Re: [PATCH v2 00/10] send-email: various optimizations to speed up by >2x

Ævar Arnfjörð Bjarmason <avarab@xxxxxxxxx> · Fri, 21 May 2021 08:23:15 +0200

On Fri, May 21 2021, Junio C Hamano wrote:

> Jeff King <peff@xxxxxxxx> writes:
>
>> I like all of this, except for the change in the interface of
>> Git::config_regexp(). You mention that it's new-ish, and probably not in
>> wide use. And I agree that's probably true. But it feels like violating
>> a principle of not breaking APIs, and we should stick to that principle
>> and not bend it for "well, it's not that old an API".
>>
>> I'd find it more compelling if it the existing interface was broken or
>> hard to avoid changing. But couldn't we just add a new function with the
>> extra info (config_regexp_with_values() or something)?
>
> We seem to use it in-tree only once, but we have no control over
> what out-of-tree users have been doing.

I thought people might have bought my argument in v1 that we just
document these as "public" as part of some copy/pasting in Git.pm, but
sure, I'll re-roll and make this a new function or something...
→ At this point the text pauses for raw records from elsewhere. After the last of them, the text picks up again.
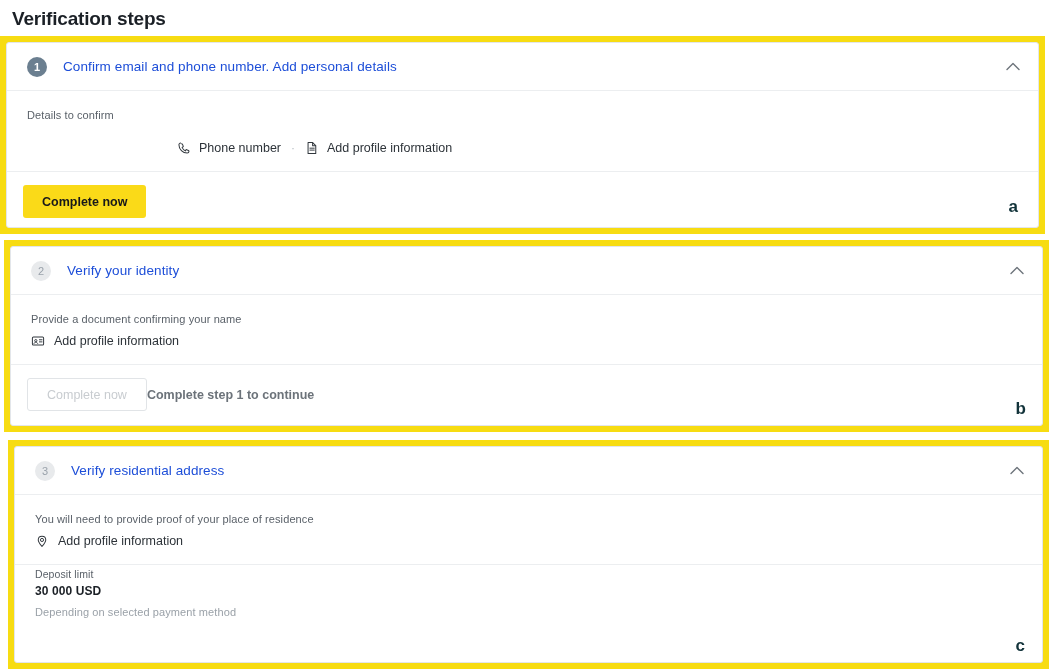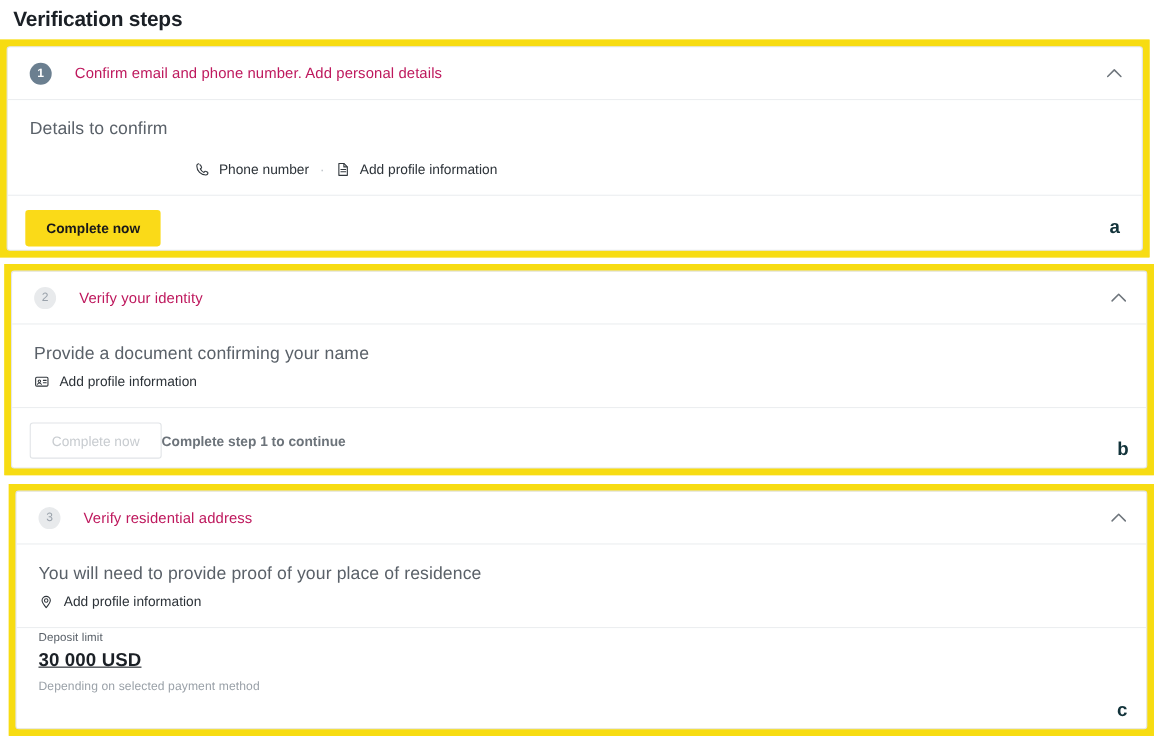"Confirm email and phone number." .card-title { color: #be185d -> #1d4ed8; margin-left: 21px -> 16px }
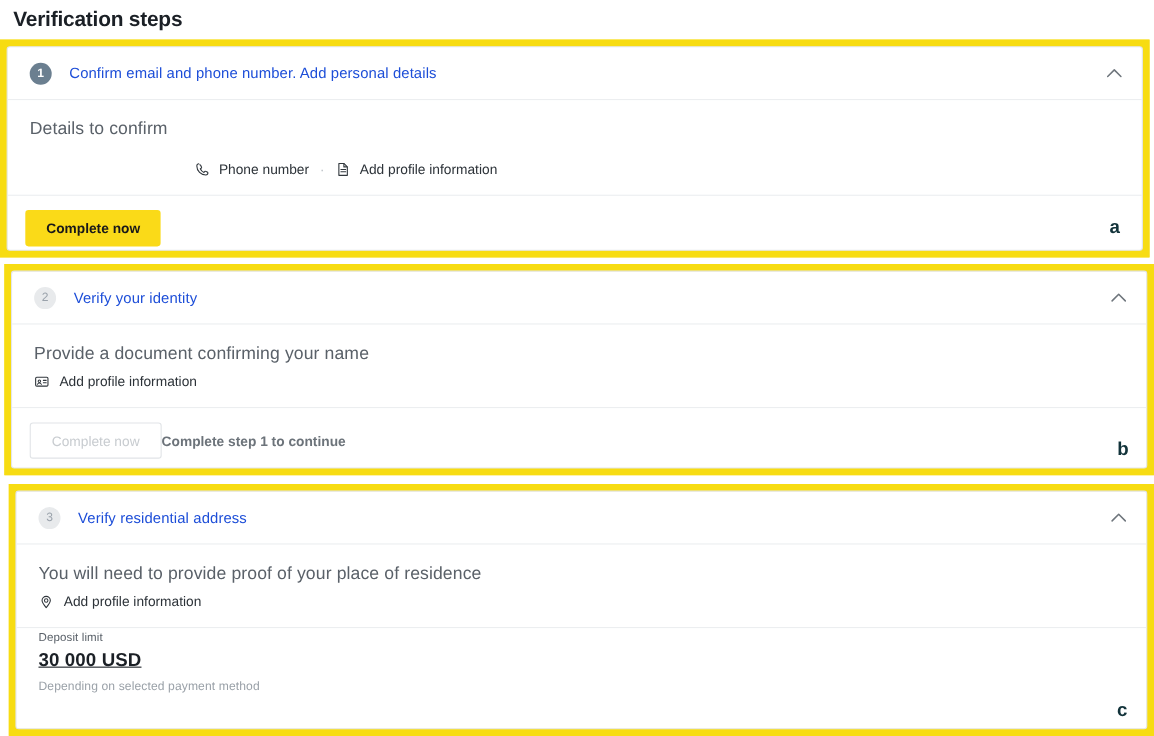"Details to confirm" .body-label { font-size: 16px -> 11px }
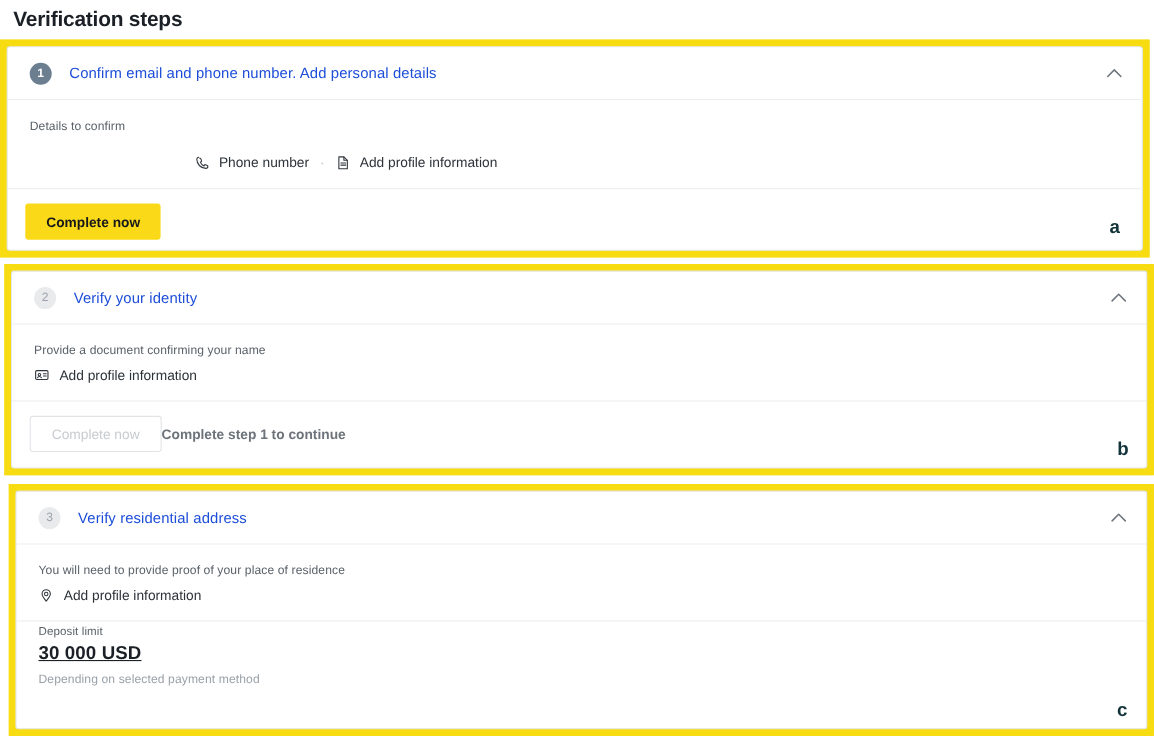"30 000 USD" .deposit-value { font-size: 17px -> 12px; text-decoration: underline -> none }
> I do like your proposed name for the fact that it has _with_values
> in it; the original gave us only a list of configuration variable
> names, and now we are getting name-value tuples.
>
> BUT
>
> I am not sure if I like the new interface, and I do not know if the
> the name "config_with_values" is a good match for what it does.
>
> Namely, when a function is described as:
>
>     =item config_regexp ( RE )
>
>     Retrieve the list of configuration key names matching the regular
>     expression C<RE>. The return value is an ARRAY of key-value pairs.
>
> I would expect it to return ([key1, value1], [key2, value2], ...),
> but the implementation returns (key1, value1, key2, value2, ...),
> i.e. a flattened list, if I am not mistaken.

...

>     my @cmd = ('config', '--null', '--get-regexp', $regex);
>     unshift @cmd, $self if $self;
>     my $data = command(@cmd);
>     my (@kv) = map { split /\n/, $_, 2 } split /\0/, $data;
>     return @kv;
>
> We get NUL terminated records, so we first split the entire output
> at NULs (to get a list of key-value records).  Each key-value record
> has the key followed by LF followed by value, so we split it at the
> first LF (i.e. a value with an embedded LF would behave correctly)
> to extract key and value out of it.  But the resulting list is a
> flat list with alternating key and value.
>
> The side that works on the returned value of courese knows that it
> is getting a flattened list and acts accordingly:
>
>     my @kv = Git::config_regexp("^sende?mail[.]");
>     while (my ($k, $v) = splice @kv, 0, 2) {
>         push @{$known_config_keys{$k}} => $v;
>     }
>
> Perhaps it may be more performant than a more obvious and
> straight-forward "list of tuples", i.e.
>
>     return map { [split /\n/, $_, 2] } split /\0/, $data;
>
>     my @kv = Git::config_regexp("^sende?mail[.]");
>     for my $tuple (@kv) {
>         push @{$known_config_keys{$tuple->[0]}}, $tuple->[1];
>     }
>
> but somehow the flattened list felt unnatural at least to a naïve
> reader like me.

The "performant" really doesn't matter here, we're comparing shelling
out to getting a small number of config keys back. So I wasn't trying to
optimize this.

Returning a flattened list is idiomatic in Perl, it means that a caller
can do any of:

    # I only care about the last value for a key, or only about
    # existence checks
    my %hash = func();

Or:

    # I want all key-values to iterate over
    my @kv = func();

Returning touples like this makes that less convenient for both, who'll
need to do more work to unpack them.

For what it's worth In Perl "return a list" means "flattened list", the
term "flattened list" I think comes from other languages. You'd call
what you're suggesting a list of arrays, or (if a top-level reference)
an array of arrays, AoA for short, AoH for array (ref) of hashes etc.